### Instructions to follow
Write out nothing but the lines from the one containing "Mar, 2001: 0.5 -> none" through the last line below, both included, and without the pictures.

Start of Supplied material

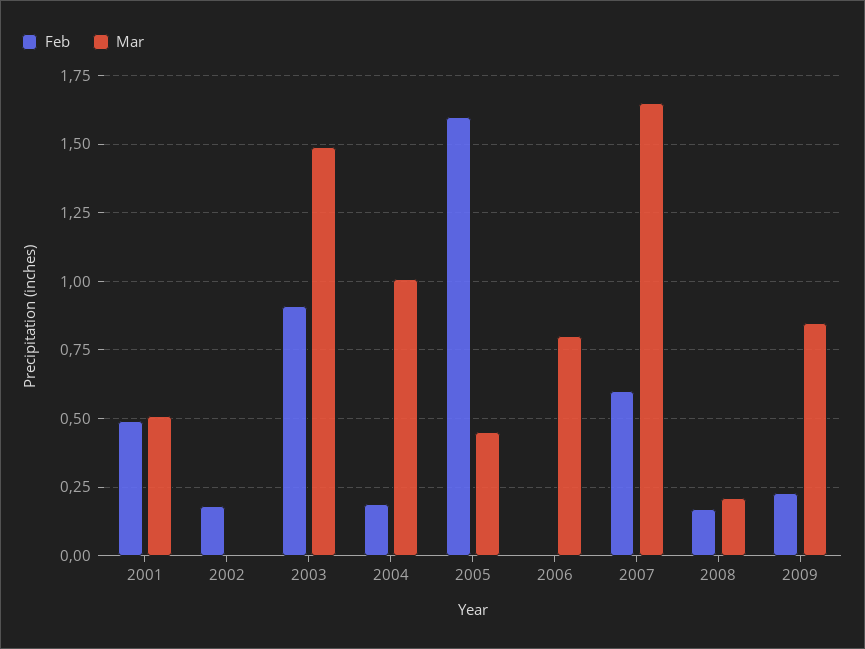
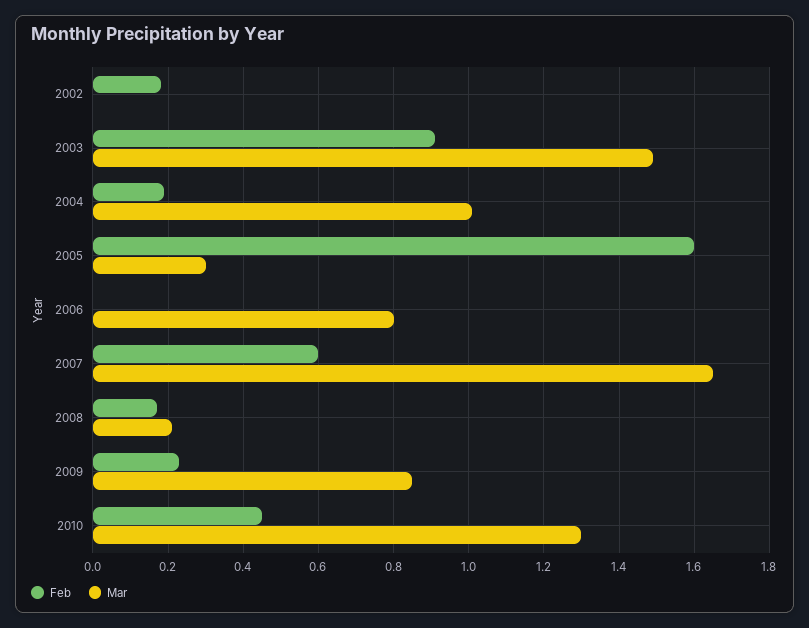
Feb, 2001: 0.5 -> none
Mar, 2001: 0.5 -> none
Mar, 2005: 0.45 -> 0.3
Feb, 2010: none -> 0.45
Mar, 2010: none -> 1.3

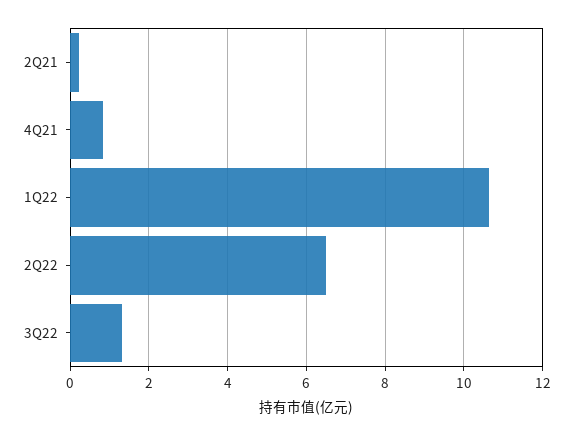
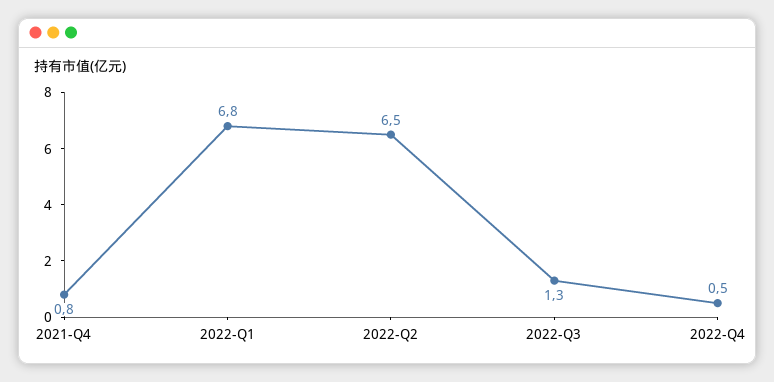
2Q21: 0.2 -> none
1Q22: 10.6 -> 6.8
2022-Q4: none -> 0.5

End of Supplied material

### Written solution
Mar, 2001: 0.5 -> none
Mar, 2005: 0.45 -> 0.3
Feb, 2010: none -> 0.45
Mar, 2010: none -> 1.3

2Q21: 0.2 -> none
1Q22: 10.6 -> 6.8
2022-Q4: none -> 0.5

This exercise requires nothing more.